The state re-opened the industry last week. Tens of thousands of visitors have arrived in the islands since.
“My point is that the future is uncertain on how each community will be impacted by the reopening. Therefore, it makes sense to allow those communities to determine how they manage high school sports relative to their impacts. It is not an easy decision. We’ve figured out how to deal with COVID impacts for other activities and businesses. I’m sure we can figure out how to allow sports to continue or re-start.”
At Hilo, Vikings football coach Lave Suiaunoa extols the virtue of patience.
“The safety of our students is always our No. 1 priority. I believe that there are people working very hard and around the clock to finalize a plan to protect our kids and continue their education safely,” Suiaunoa said. “When those plans are in place and 100-percent call back for our students to school is a go, then yes, we should resume with football in the spring.”
Blake hopes for more discussion.
“One of the things I’ve seen over these seven, eight months is that things will change. Plans are just a guide. It’s good to plot those things out and then plan for them, and then shift when the optics are bad. I’d rather us be more careful and say we did too much planning rather than, ‘We could’ve done more.’ I’d rather have (a plan where) we can roll stuff back,” he said.”

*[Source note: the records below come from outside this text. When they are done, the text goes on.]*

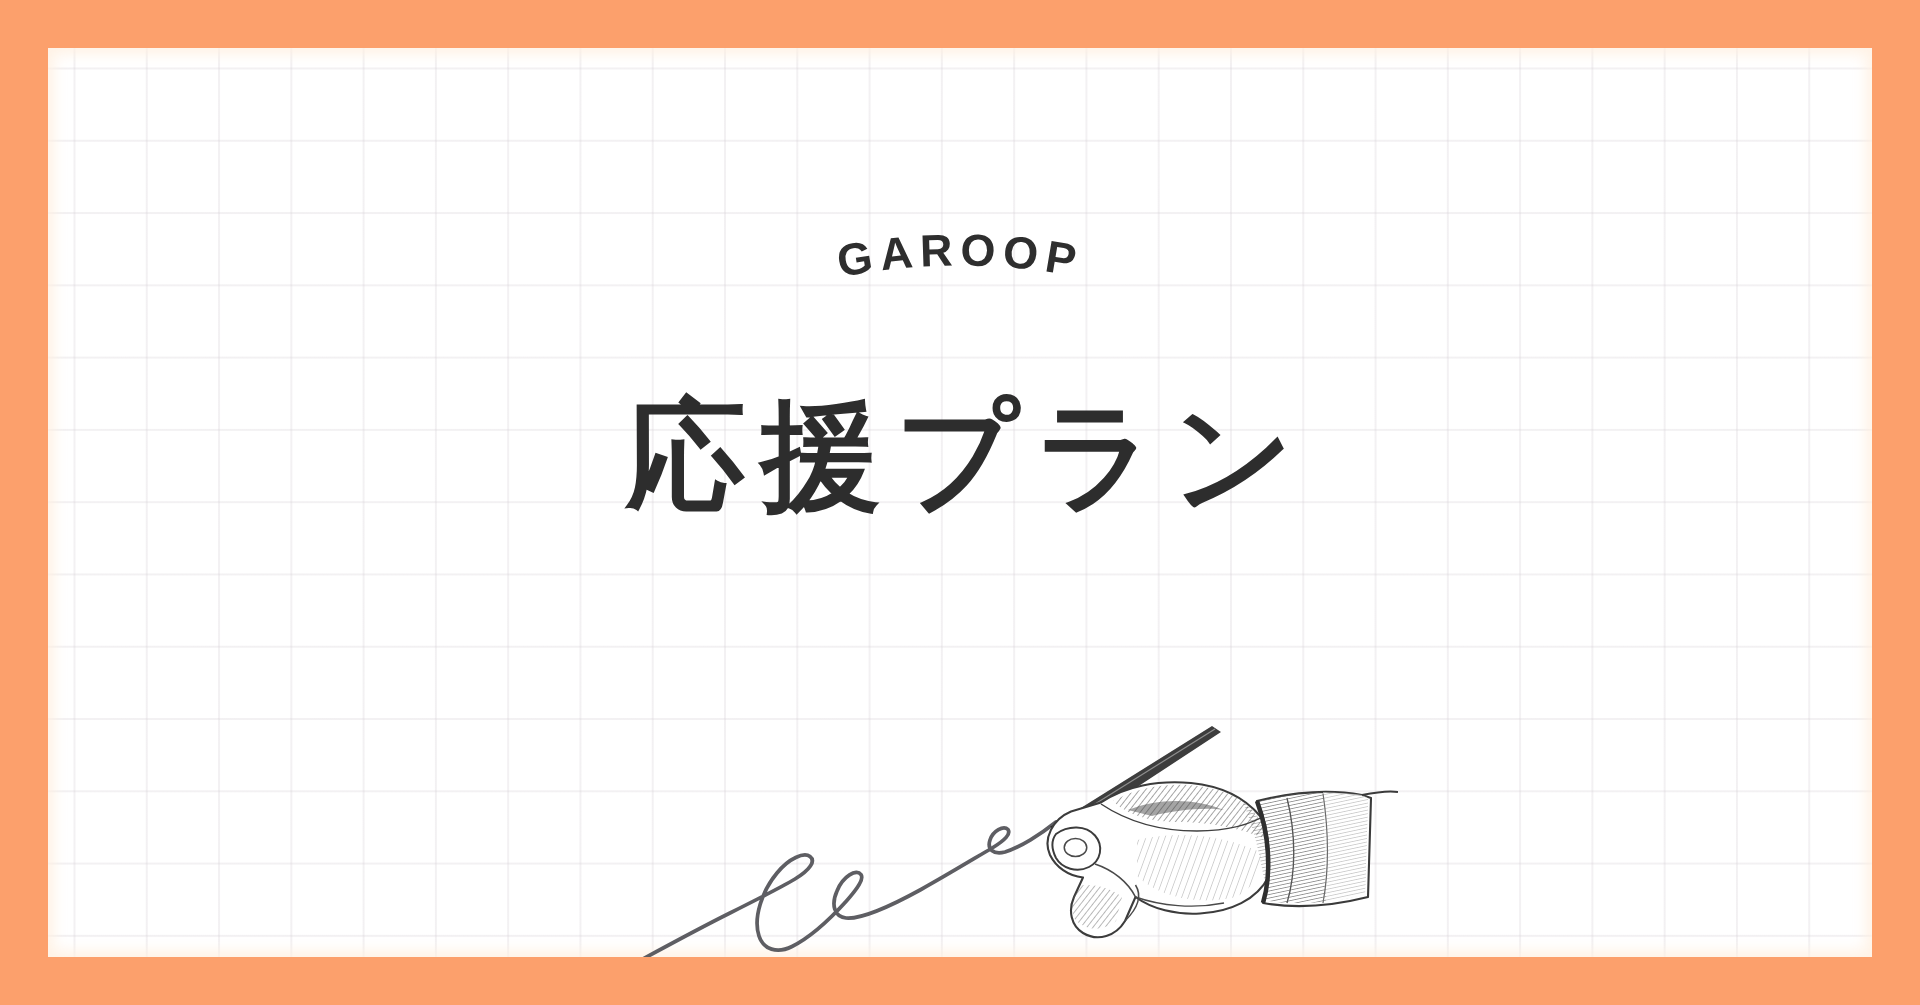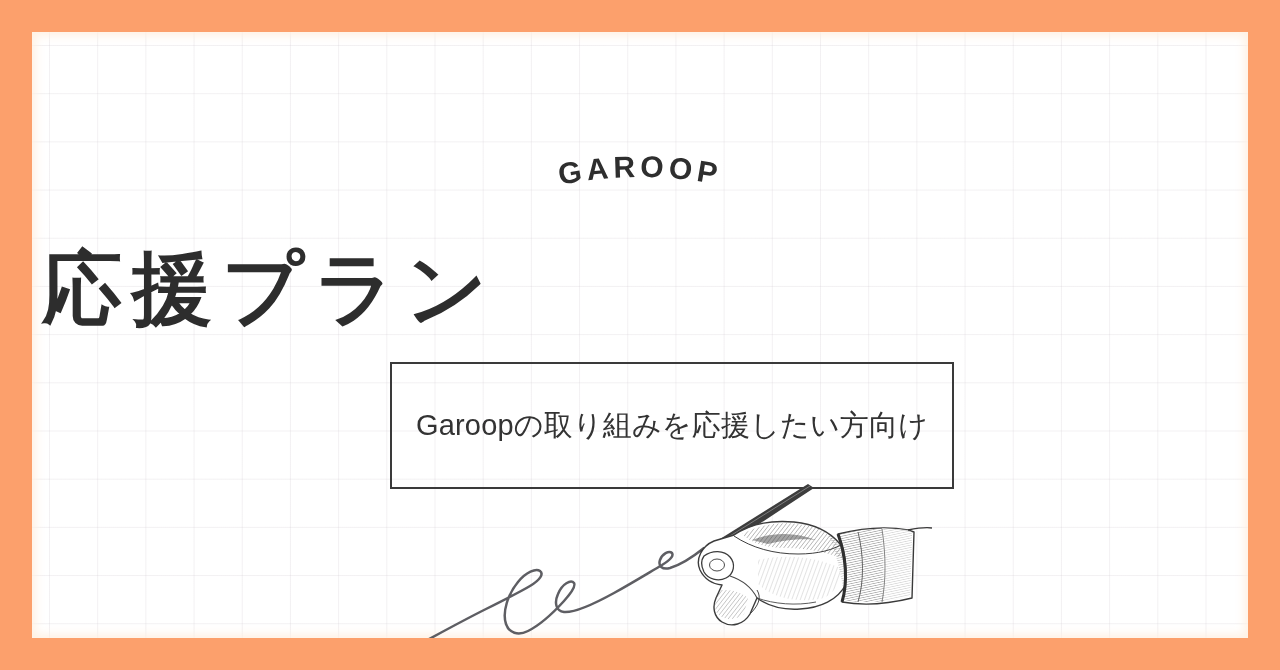--- a/index.html
+++ b/index.html
@@ -55,21 +55,22 @@
     font-weight: 600;
     letter-spacing: 4.6px;
     fill: #2e2e2e;
   }
 
   
   #heading {
     position: absolute;
     left: 0;
     right: 0;
-    top: 163px;
+    top: 178px;
+    text-align: center;
     font-size: 80px;
     line-height: 1;
     font-weight: 700;
     letter-spacing: 10px;
     text-indent: 10px;
     color: #2d2d2d;
     white-space: nowrap;
   }
 
   
@@ -119,23 +120,20 @@
           <path id="arcPath" d="M 478 62 Q 608 20 738 62" fill="none"></path>
         </defs>
         <text text-anchor="middle">
           <textPath href="#arcPath" startOffset="50%">GAROOP</textPath>
         </text>
       </svg>
     </div>
 
     <h1 id="heading">応援プラン</h1>
 
-    <div id="tagline-box">
-      <div id="tagline-text">Garoopの取り組みを応援したい方向け</div>
-    </div>
 
     <div id="illustration">
       <svg viewBox="0 0 520 190" preserveAspectRatio="xMidYMid meet" aria-hidden="true">
 
         <defs>
 
           <pattern id="hatchA" width="3.2" height="3.2" patternUnits="userSpaceOnUse" patternTransform="rotate(38)">
             <line x1="0" y1="0" x2="0" y2="3.2" stroke="#6d6d6d" stroke-width="0.85"></line>
           </pattern>
 

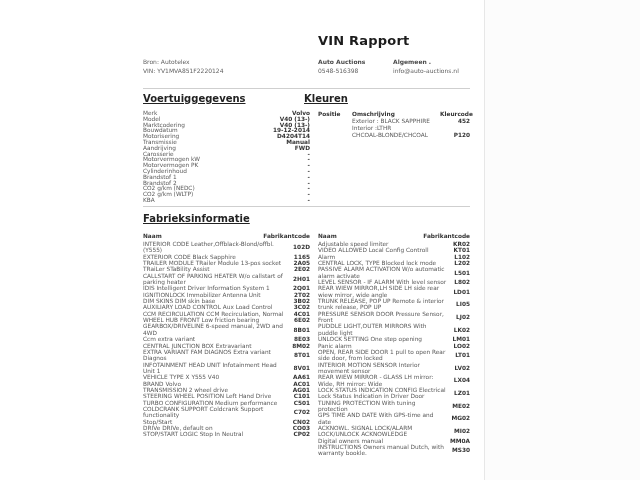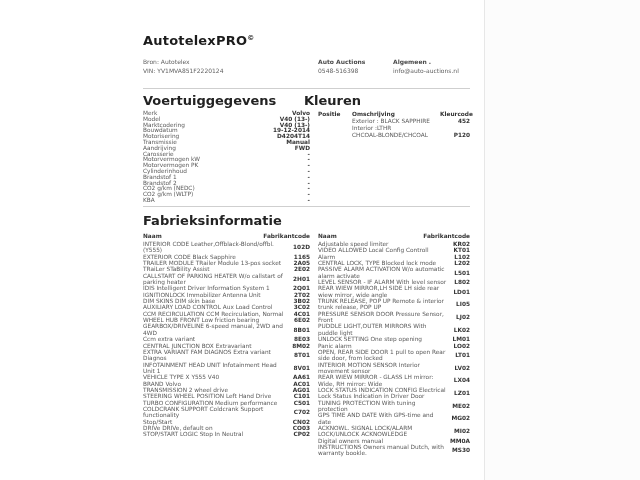--- a/index.html
+++ b/index.html
@@ -17,21 +17,21 @@
   .meta { position:absolute; top:58px; font-size:6px; line-height:8.5px; color:#636363; }
   .meta-left { left:143px; }
   .meta-right { left:318px; display:flex; }
   .meta .b { font-weight:bold; color:#4c4c4c; }
   .meta-col1 { width:75px; }
 
   .rule { position:absolute; left:143px; width:327px; height:1px; background:#cfcfcf; }
   .rule-top { top:88px; }
   .rule-mid { top:206px; }
 
-  .sec-title { position:absolute; font-size:13px; font-weight:bold; color:#222222; }
+  .sec-title { position:absolute; font-size:10px; font-weight:bold; color:#222222;text-decoration:underline; }
   .vehicle-title { left:143px; top:93px; }
   .colors-title { left:304px; top:93px; }
   .factory-title { left:143px; top:213px; }
 
   .vehicle-table { position:absolute; left:143px; top:111px; width:167px; }
   .kv-row { display:flex; justify-content:space-between; font-size:5.8px; line-height:5.8px; }
   .kv-label { color:#5a5a5a; }
   .kv-value { font-weight:bold; color:#333333; }
 
   .colors-table { position:absolute; left:318px; top:111px; width:152px; font-size:5.8px; line-height:7px; }
@@ -51,21 +51,21 @@
   .f-name { flex:1; color:#5a5a5a; padding-right:6px; }
   .f-code { font-weight:bold; color:#333333; white-space:nowrap; }
 </style>
 </head>
 <body>
 
 <div class="page">
   <div class="outside"></div>
   <div class="page-edge"></div>
 
-  <div class="h1 app-title"><span>AutotelexPRO</span><sup>©</sup></div>
+  <div class="h1 report-title">VIN Rapport</div>
 
   <div class="meta meta-left">
     <div>Bron: Autotelex</div>
     <div>VIN: YV1MVA851F2220124</div>
   </div>
 
   <div class="meta meta-right">
     <div class="meta-col1">
       <div class="b">Auto Auctions</div>
       <div>0548-516398</div>

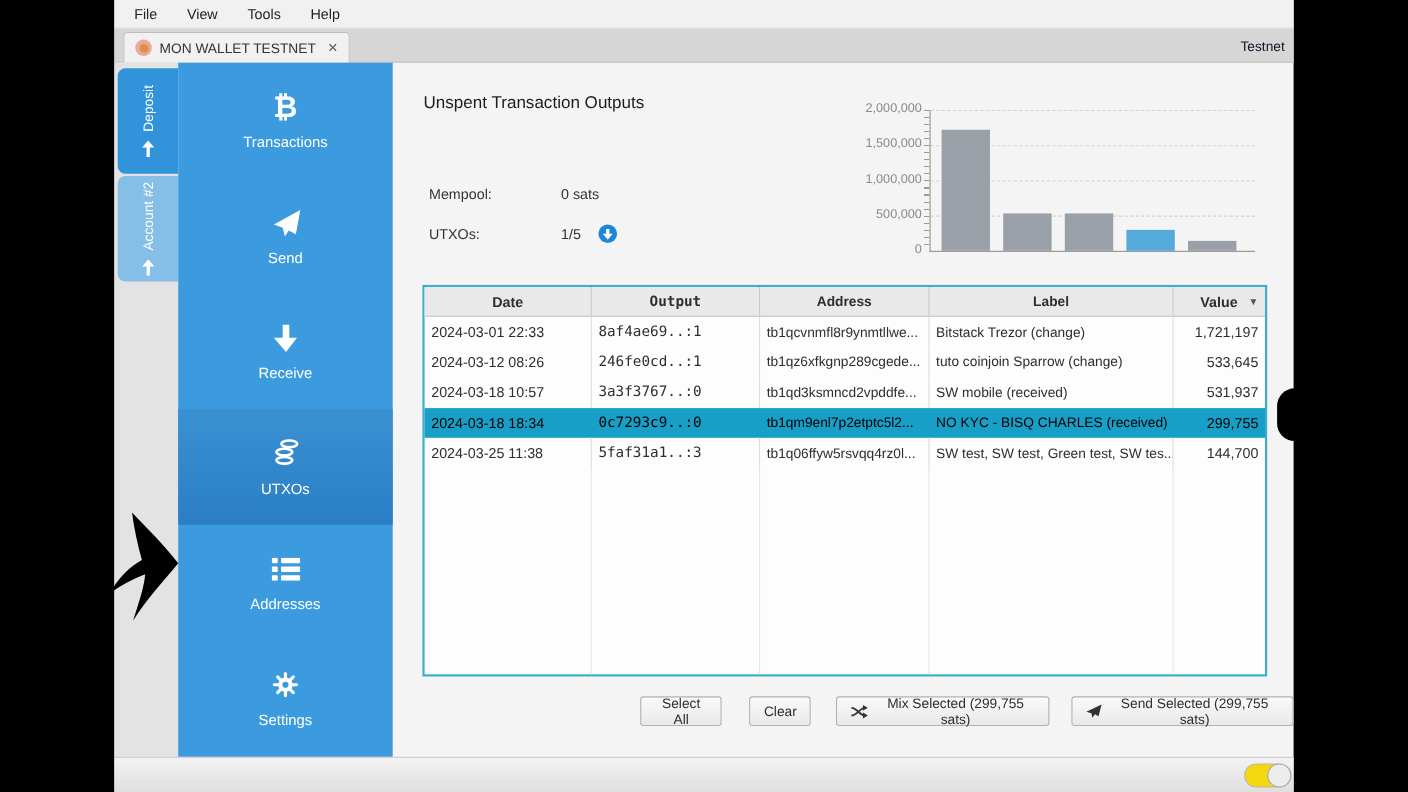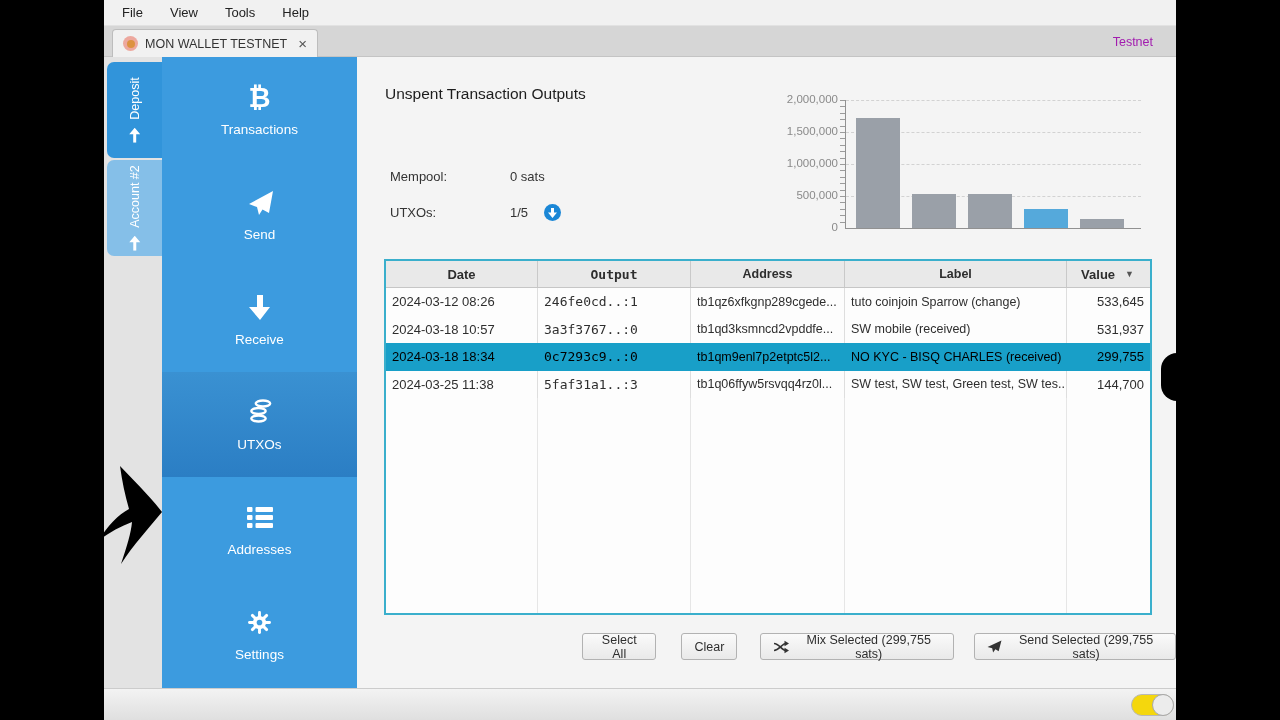--- a/index.html
+++ b/index.html
@@ -19,22 +19,22 @@
   
   .tabbar{position:absolute;top:26px;left:0;right:0;height:31px;background:#d6d6d6;
           border-bottom:1px solid #c4c4c4;box-sizing:border-box;}
   .tab{position:absolute;left:8px;top:3px;height:28px;background:#f1f1f1;border:1px solid #bdbdbd;
        border-bottom:none;border-radius:4px 4px 0 0;display:flex;align-items:center;
        padding:0 10px;gap:7px;font-size:12.5px;color:#333;box-sizing:border-box;}
   .tab-coin{width:15px;height:15px;border-radius:50%;background:#eda89e;display:flex;
             align-items:center;justify-content:center;}
   .tab-coin-inner{width:8px;height:8px;border-radius:50%;background:#dd9240;}
   .tab-close{font-size:15px;color:#555;margin-left:4px;line-height:1;}
-  .network{position:absolute;right:23px;top:0;height:31px;display:flex;align-items:center;
-           font-size:12.5px;color:#a21caf;}
+  .network{position:absolute;right:8px;top:0;height:31px;display:flex;align-items:center;
+           font-size:12.5px;color:#0f172a;}
 
   
   .content{position:absolute;top:57px;left:0;width:1072px;height:631px;}
 
   
   .vstrip{position:absolute;left:0;top:0;width:58px;height:631px;background:#e3e3e3;}
   .vtab{position:absolute;left:3px;width:55px;border-radius:7px 0 0 7px;display:flex;
         align-items:center;justify-content:center;cursor:pointer;}
   .vtab.active{background:#3194da;}
   .vtab.inactive{background:#85bfe8;}
@@ -73,21 +73,21 @@
   .bars{position:absolute;left:10px;bottom:0;height:128px;display:flex;align-items:flex-end;gap:12px;}
   .bar{width:44px;}
 
   
   .utable{position:absolute;left:27px;top:202px;width:768px;height:356px;background:#fdfdfd;
           border:2px solid #3aafcc;box-sizing:border-box;display:flex;flex-direction:column;}
   .trow{display:grid;grid-template-columns:152px 153px 154px 222px 83px;}
   .thead{height:26px;background:#e9e9e9;border-bottom:1px solid #c6c6c6;}
   .hcell{display:flex;align-items:center;justify-content:center;font-weight:bold;font-size:13px;
          color:#2e2e2e;border-right:1px solid #c9c9c9;cursor:pointer;}
-  .hcell:last-child{border-right:none;justify-content:flex-end;padding-right:16px;}
+  .hcell:last-child{border-right:none;justify-content:flex-end;padding-right:6px;}
   .sort{font-size:9px;color:#555;margin-left:10px;}
   .row{height:27.5px;cursor:pointer;}
   .cell{display:flex;align-items:center;padding:0 6px;font-size:13px;color:#2e2e2e;
         border-right:1px solid #dedede;overflow:hidden;white-space:nowrap;box-sizing:border-box;}
   .trow .cell:last-child{border-right:none;}
   .col-1{font-family:"DejaVu Sans Mono",monospace;}
   .col-2,.col-3{font-size:12.5px;}
   .col-4{justify-content:flex-end;}
   .row.selected{background:#189fc8;}
   .row.selected .cell{color:#000000;border-right-color:transparent;}
@@ -271,20 +271,27 @@
             </div>
         </div>
 
         <div class="utable" id="utxo-table">
             <div class="trow thead">
               <div class="hcell col-0">Date</div>
               <div class="hcell col-1">Output</div>
               <div class="hcell col-2">Address</div>
               <div class="hcell col-3">Label</div>
               <div class="hcell col-4">Value<span class="sort">▼</span></div>
+            </div>
+            <div class="trow row">
+              <div class="cell col-0">2024-03-01 22:33</div>
+              <div class="cell col-1">8af4ae69..:1</div>
+              <div class="cell col-2">tb1qcvnmfl8r9ynmtllwe...</div>
+              <div class="cell col-3">Bitstack Trezor (change)</div>
+              <div class="cell col-4">1,721,197</div>
             </div>
             <div class="trow row">
               <div class="cell col-0">2024-03-12 08:26</div>
               <div class="cell col-1">246fe0cd..:1</div>
               <div class="cell col-2">tb1qz6xfkgnp289cgede...</div>
               <div class="cell col-3">tuto coinjoin Sparrow (change)</div>
               <div class="cell col-4">533,645</div>
             </div>
             <div class="trow row">
               <div class="cell col-0">2024-03-18 10:57</div>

Klaneski is among those willing to make more plans than less.
“We are working really hard to finalize our return to play and campus protocols to make it safe for our kids to return and get ready for a possible season,” he said. “The kids deserve it and we need to give them the best chance to be successful. The reality we live in today has really made it hard, but I think if we all do our part, we can definitely get back out there.”
At Kahuku, Carleton Weimer Field is empty and the bleachers are silent. Carvalho has faith that his locker room will be properly sanitized, that his young Red Raiders will fully embrace all protocols.
“For the sake of my players and the sacrifice that families and players have made to stay in Hawaii and finish their high school careers here,” he said, “I sincerely hope they approve our season.”